(MENAFN - Jordan Times) Hundreds of pharmacies outside the capital observed a four-hour work stoppage on Sunday to protest a sales tax on pharmaceuticals, despite calls by the Jordan Pharmacists Association (JPhA) to call off the strike.
"All" pharmacies in Mafraq, Ajloun, Karak and Salt decided to ignore the JPhA council and shut their doors from 8:00am until noon, according to association activists.
Moreover, around 90 per cent of pharmacies in Zarqa, Jerash and Madaba also joined the work stoppage, according to Malik Saad Maaitah, an activist from the JPhA's Zarqa branch.

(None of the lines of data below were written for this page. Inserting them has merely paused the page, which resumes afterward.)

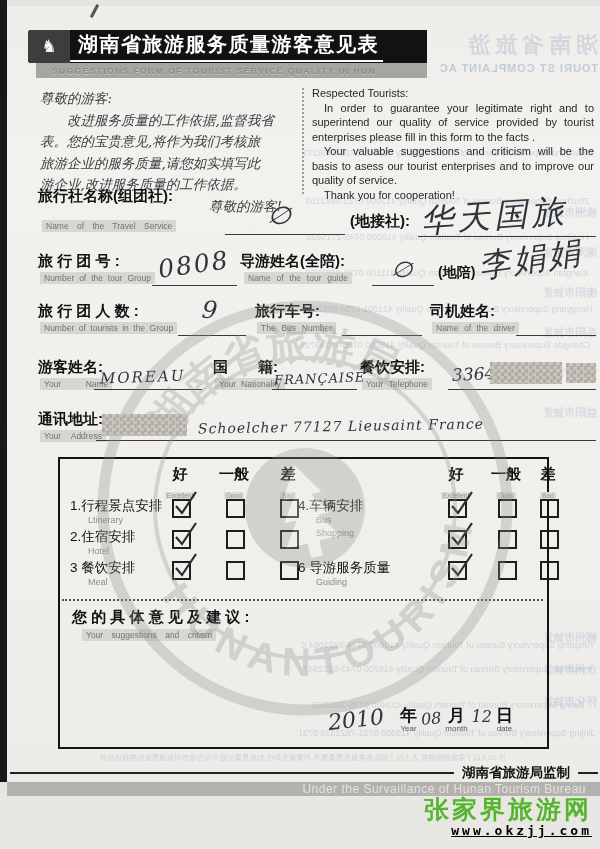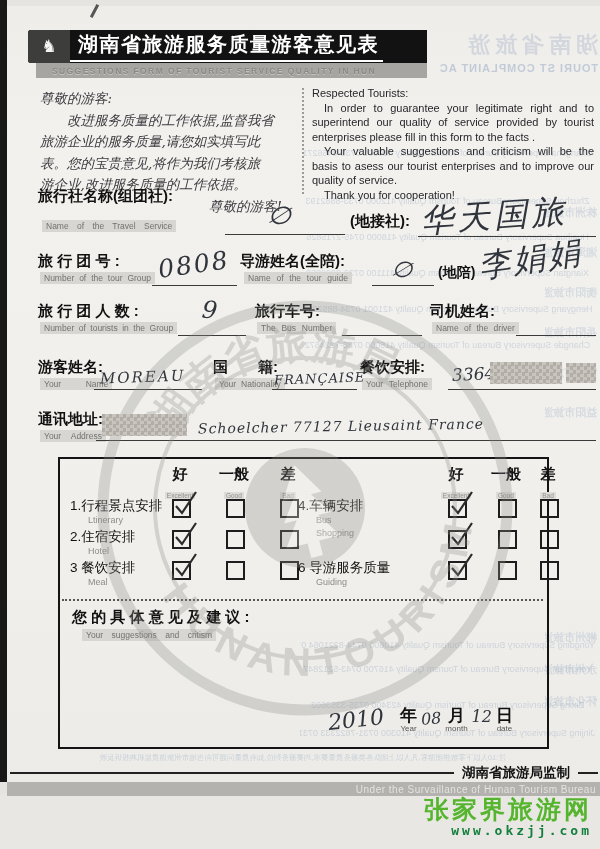--- a/index.html
+++ b/index.html
@@ -88,28 +88,28 @@
          pointer-events:none;}
 
   
   .footer-line{position:absolute;left:10px;top:764px;width:588px;height:18px;display:flex;
                align-items:center;z-index:5;}
   .footer-line .rule{border-top:2px solid #222;flex:1;}
   .footer-line .rule.short{flex:0 0 20px;}
   .footer-line .ftxt{font-weight:bold;font-size:13.5px;color:#111;padding:0 8px;white-space:nowrap;}
   .footer-bar{position:absolute;left:7px;top:782px;width:593px;height:14px;background:#b3b2ae;
               z-index:5;display:flex;align-items:center;justify-content:flex-end;}
-  .footer-bar span{color:#e4e3e0;font-size:10px;padding-right:4px;letter-spacing:.5px;}
+  .footer-bar span{color:#e4e3e0;font-size:12px;padding-right:14px;letter-spacing:.5px;}
 
   
   .site{position:absolute;right:8px;top:797px;text-align:right;z-index:6;}
   .site .s-cn{font-family:"DejaVu Serif",serif;font-weight:bold;font-size:25px;color:#56b52f;
               letter-spacing:3px;line-height:1.05;}
   .site .s-url{font-family:"DejaVu Sans Mono",monospace;font-weight:bold;font-size:13px;
-               color:#15803d;letter-spacing:3px;}
+               color:#000000;letter-spacing:3px;text-decoration:underline;}
 </style>
 </head>
 <body>
 
 <div id="canvas">
   <div class="paper"></div>
   <div class="scan-bottom"></div>
   <div class="left-strip"></div>
   <div class="top-smudge"></div>
 
@@ -140,22 +140,22 @@
     <div class="logo">♞</div>
     <div class="title">湖南省旅游服务质量游客意见表</div>
   </div>
   <div class="subbanner">
     <span>SUGGESTIONS FORM OF TOURIST SERVICE QUALITY IN HUN</span>
   </div>
 
   <div class="intro-cn">
     <div>尊敬的游客:</div>
     <div>　　改进服务质量的工作依据,监督我省</div>
+    <div>表。您的宝贵意见,将作为我们考核旅</div>
     <div>旅游企业的服务质量,请您如实填写此</div>
-    <div>表。您的宝贵意见,将作为我们考核旅</div>
     <div>游企业,改进服务质量的工作依据。</div>
     <div class="t-right">尊敬的游客!</div>
   </div>
   <div class="intro-divider"></div>
   <div class="intro-en">
     <div class="greet">Respected Tourists:</div>
     <p>In order to guarantee your legitimate right and to superintend our quality of service provided by tourist enterprises please fill in this form to the facts .</p>
     <p>Your valuable suggestions and criticism will be the basis to asess our tourist enterprises and to improve our quality of service.</p>
     <p>Thank you for cooperation!</p>
   </div>

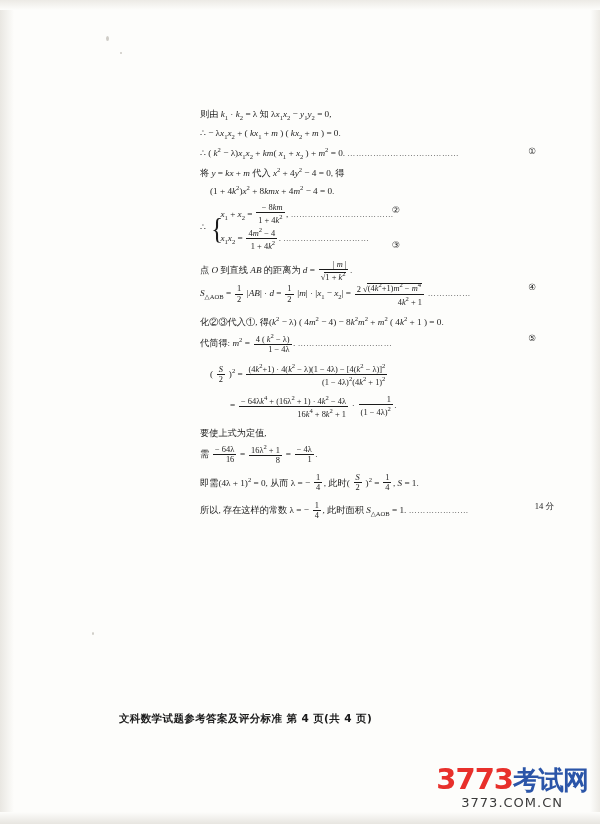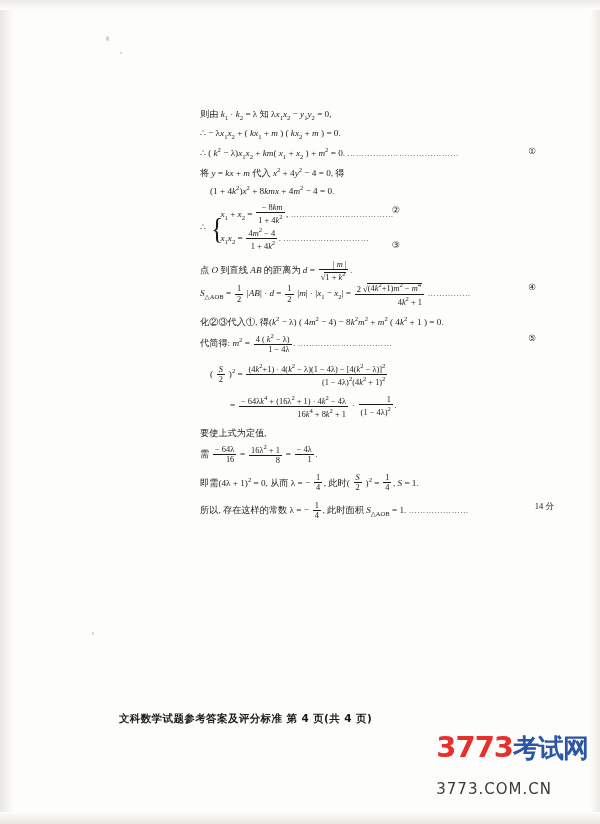--- a/index.html
+++ b/index.html
@@ -140,39 +140,39 @@
     font-size: 10.5px;
     font-weight: bold;
     letter-spacing: 0.4px;
     color: #1a1a1a;
     font-family: "DejaVu Sans", sans-serif;
   }
 
   .watermark {
     position: absolute;
     right: 12px;
-    bottom: 26px;
-    text-align: left;
+    bottom: 14px;
+    text-align: center;
     user-select: none;
   }
   .wm-main {
     font-family: "DejaVu Sans", sans-serif;
     font-weight: bold;
     font-size: 29px;
     line-height: 1;
     letter-spacing: -1px;
   }
   .wm-num { color: #e8302b; }
   .wm-cn { color: #2b55a8; font-size: 26px; }
   .wm-sub {
     font-family: "DejaVu Sans", sans-serif;
-    font-size: 15px;
+    font-size: 13px;
     color: #3a3a3a;
     letter-spacing: 1px;
-    margin-top: 18px;
+    margin-top: 1px;
   }
 </style>
 </head>
 <body>
 
 <div class="page">
 
   <div class="scan-edge-left"></div>
   <div class="scan-edge-right"></div>
   <div class="scan-edge-top"></div>

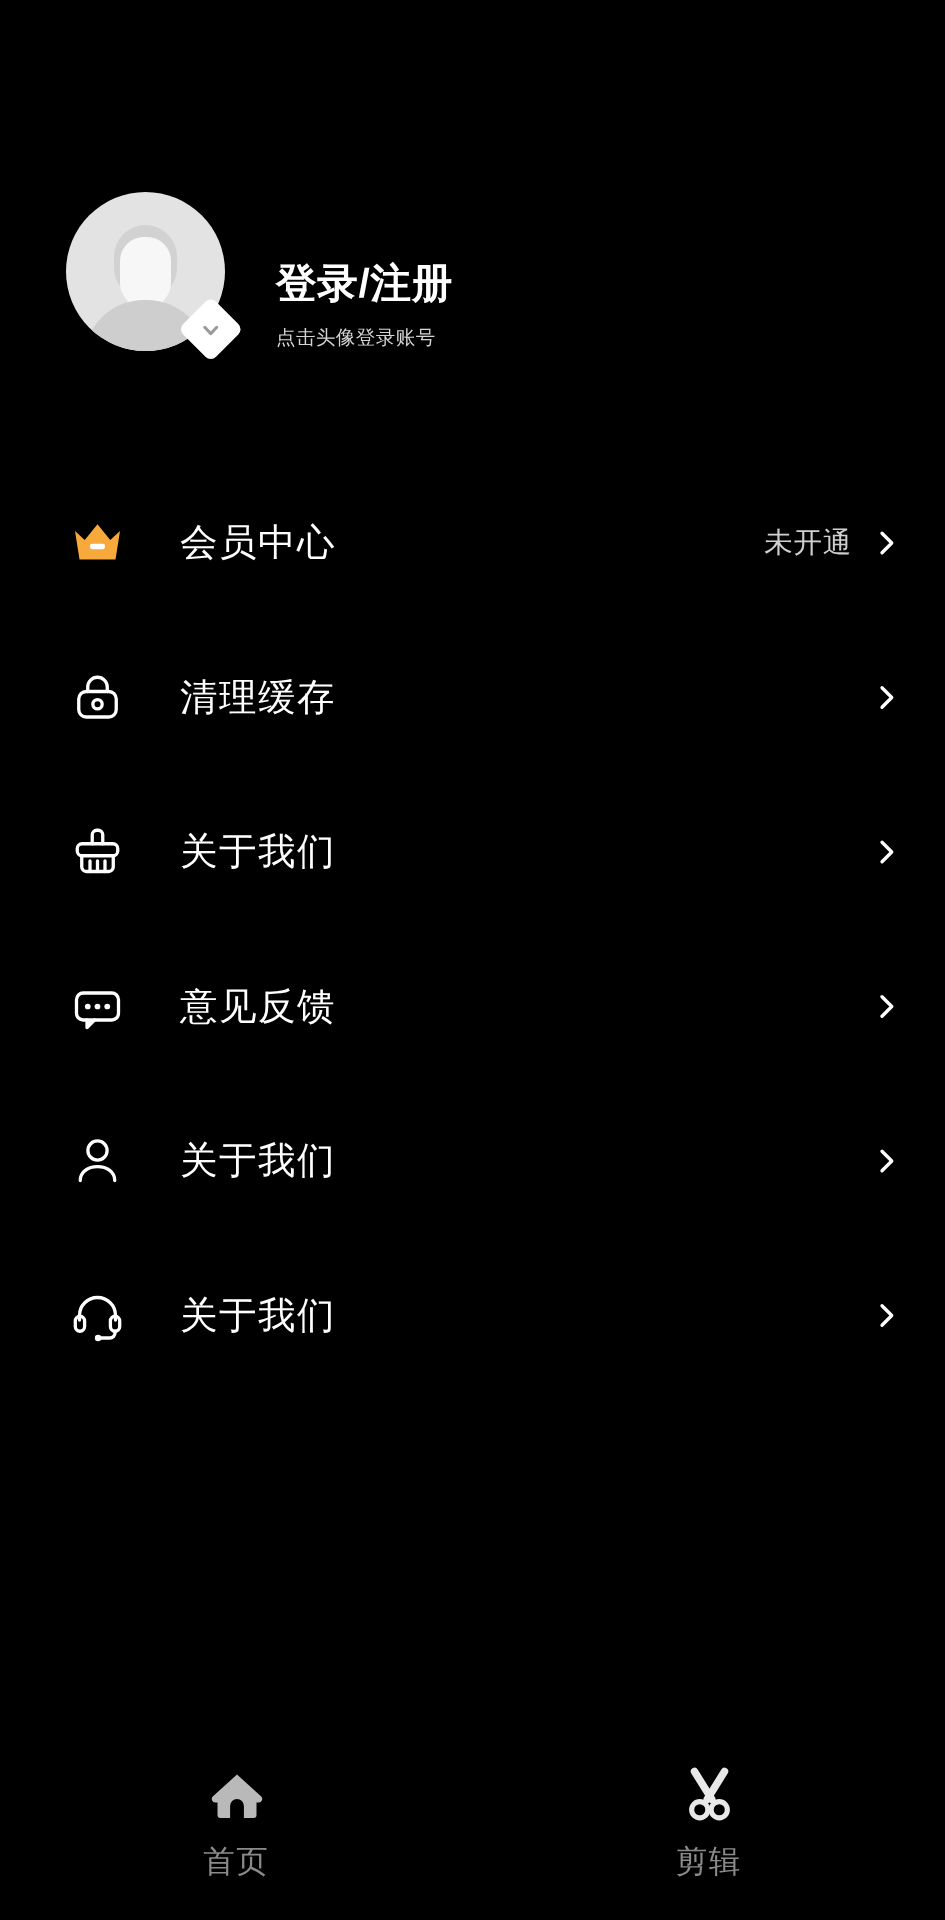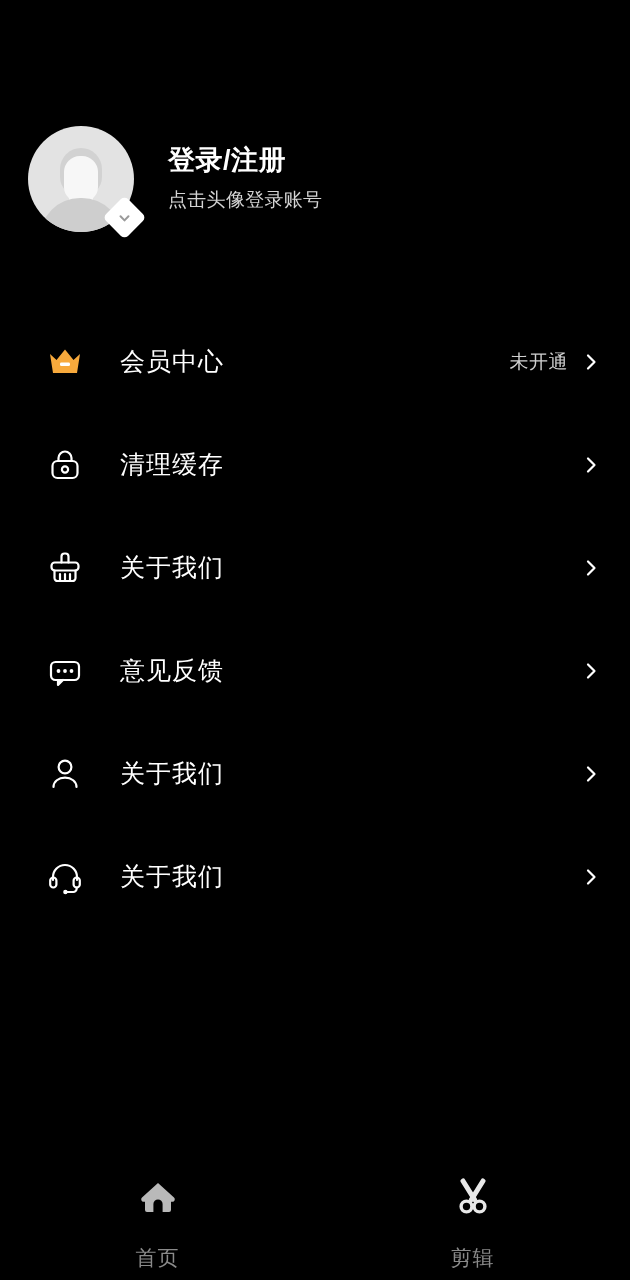--- a/index.html
+++ b/index.html
@@ -20,22 +20,22 @@
     height: 1280px;
     position: relative;
     background: #000000;
     display: flex;
     flex-direction: column;
   }
 
   
   .profile {
     display: flex;
-    align-items: center;
-    padding: 0 0 0 28px;
+    align-items: flex-end;
+    padding: 0 0 0 44px;
     margin-top: 124px;
     height: 110px;
     box-sizing: border-box;
   }
   .avatar-wrap {
     position: relative;
     width: 106px;
     height: 106px;
     flex: 0 0 auto;
   }
@@ -109,21 +109,21 @@
   }
   .profile-title {
     font-size: 27px;
     font-weight: 700;
     color: #ffffff;
     letter-spacing: 0.5px;
     line-height: 1.15;
   }
   .profile-sub {
     margin-top: 11px;
-    font-size: 19px;
+    font-size: 13px;
     color: #d4d4d4;
     font-weight: 400;
     letter-spacing: 0.3px;
   }
 
   
   .menu {
     margin-top: 76px;
     display: flex;
     flex-direction: column;
@@ -178,21 +178,20 @@
     padding-top: 14px;
     box-sizing: border-box;
     background: #000000;
   }
   .nav-item {
     flex: 1 1 0;
     display: flex;
     flex-direction: column;
     align-items: center;
     justify-content: flex-start;
-    gap: 17px;
   }
   .nav-icon {
     height: 42px;
     display: flex;
     align-items: center;
     justify-content: center;
   }
   .nav-label {
     margin-top: 9px;
     font-size: 21px;

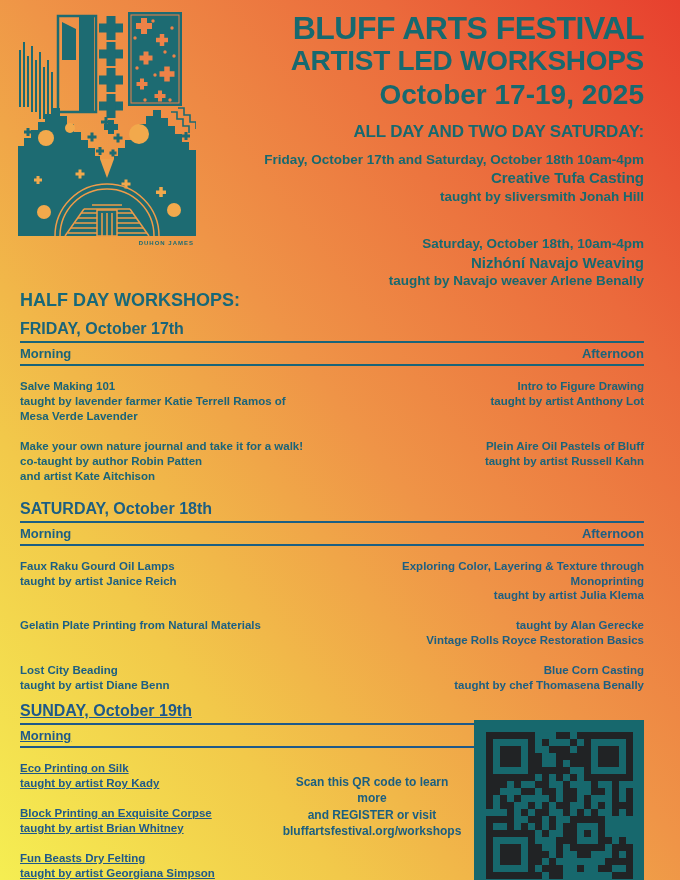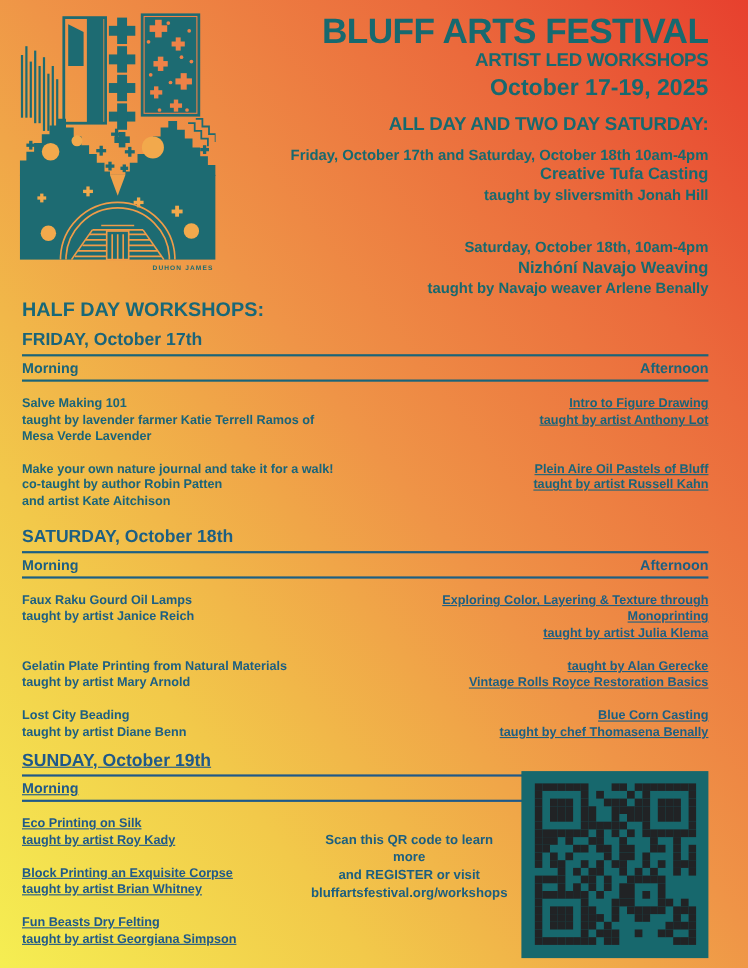--- a/index.html
+++ b/index.html
@@ -13,35 +13,35 @@
     font-family:"Liberation Sans",sans-serif;
     font-weight:bold;
     -webkit-font-smoothing:antialiased;
   }
   .pre{white-space:pre-line;}
   
   header{position:relative;color:#17696f;}
   .artwork{position:absolute;left:-2px;top:0;}
   .head-text{text-align:right;}
   h1{margin:0;font-size:32px;line-height:1.05;letter-spacing:-.5px;}
-  .subtitle{margin:0;font-size:17px;line-height:1.05;letter-spacing:-.3px;}
-  .dates{margin-top:5px;font-size:21px;line-height:1.1;}
+  .subtitle{margin:0;font-size:28px;line-height:1.05;letter-spacing:-.3px;}
+  .dates{margin-top:5px;font-size:28px;line-height:1.1;}
   .allday-heading{margin-top:11px;font-size:17px;letter-spacing:-.2px;}
   .allday-item{margin-top:9px;font-size:13.5px;line-height:1.3;}
   .allday-item .wname{font-size:15px;}
   .allday-item+.allday-item{margin-top:30px;}
   
   .halfday{margin:0;font-size:18px;color:#186878;text-align:left;}
   
   .day{margin-top:10px;}
   .day h3{margin:0;font-size:16px;padding-bottom:3px;border-bottom:2px solid currentColor;}
   .subhead{display:flex;justify-content:space-between;font-size:13px;padding:3px 0 3px 0;border-bottom:2px solid currentColor;}
   .cols{display:grid;grid-template-columns:minmax(0,1fr) 292px;column-gap:16px;row-gap:15px;margin-top:13px;}
   .ws{font-size:11.5px;line-height:1.3;}
-  .ws.right{text-align:right;text-decoration:underline;}
+  .ws.right{text-align:right;}
   .day-friday{color:#1a6479;margin-top:9px;}
   .day-saturday{color:#1c5f83;margin-top:16px;}
   .day-sunday{color:#1f5989;margin-top:9px;position:relative;text-decoration:underline;}
   .day-sunday h3,.day-sunday .subhead{width:468px;box-sizing:border-box;}
   .day-sunday .cols{display:block;width:330px;}
   .day-sunday .ws{margin-bottom:15px;}
   
   .qr-note{position:absolute;top:72px;right:182px;width:180px;text-align:center;
            font-size:12px;line-height:1.35;color:#1b5f80;}
   .qr-panel{position:absolute;top:18px;right:0;width:170px;height:170px;
@@ -238,21 +238,20 @@
         <div class="pre">Faux Raku Gourd Oil Lamps</div>
         <div class="pre">taught by artist Janice Reich</div>
       </div>
       <div class="ws right">
         <div class="pre">Exploring Color, Layering &amp; Texture through
 Monoprinting</div>
         <div class="pre">taught by artist Julia Klema</div>
       </div>
       <div class="ws">
         <div class="pre">Gelatin Plate Printing from Natural Materials</div>
-        <div class="pre">taught by artist Mary Arnold</div>
       </div>
       <div class="ws right">
         <div class="pre">taught by Alan Gerecke</div>
         <div class="pre">Vintage Rolls Royce Restoration Basics</div>
       </div>
       <div class="ws">
         <div class="pre">Lost City Beading</div>
         <div class="pre">taught by artist Diane Benn</div>
       </div>
       <div class="ws right">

On Saturday, JPhA President Taher Shakhshir issued a statement calling on all pharmacies to refrain from closing their doors on the grounds that an agreement with the government over the controversial law was imminent.
But the JPhA council decision did not sit well with the leaders of some JPhA branches, who decided to act on their own, according to Maaitah.
"We have documented and taken pictures of the pharmacies that shut down in Zarqa, and other cities in the north. I can say almost all pharmacies in seven cities joined the strike," Maaitah told The Jordan Times.
He said pharmacies that abided by the JPhA decision to cancel the strike were limited to Amman, Irbid and Aqaba.
"The issue of the strike unveiled great differences among our leadership. The JPhA council attempted to pressure pharmacies not to strike, but they didn't give in," said Maaitah.
A crisis within the JPhA leadership has been brewing for months, after a special association committee on the sales tax decided to break off negotiations with the government and called for a strike.
The move was met with fierce criticism from Shakhshir, whose bloc controls the JPhA council.
Earlier this month, four members of the committee resigned in protest against the JPhA president's refusal to commit to the planned protest.
The four withdrew their resignations after Shakhshir promised to go ahead with the work stoppage.
According to Shakhshir, a "limited" number of pharmacies observed the strike.
The association president ruled out "disciplinary measures" against pharmacies that closed their doors.
"To ignore our calls is part of freedom of expression. We will not punish anybody because of that," he told The Jordan Times.
Last month, the JPhA launched a campaign to collect one million signatures on a petition demanding an end to the sales tax on pharmaceuticals, which has been in place since 2002.
The government has included 600 out of the Kingdom's 1,800 pharmacies in the Sales Tax Law, with only pharmacies that annually earn JD75,000 or more subject to taxation.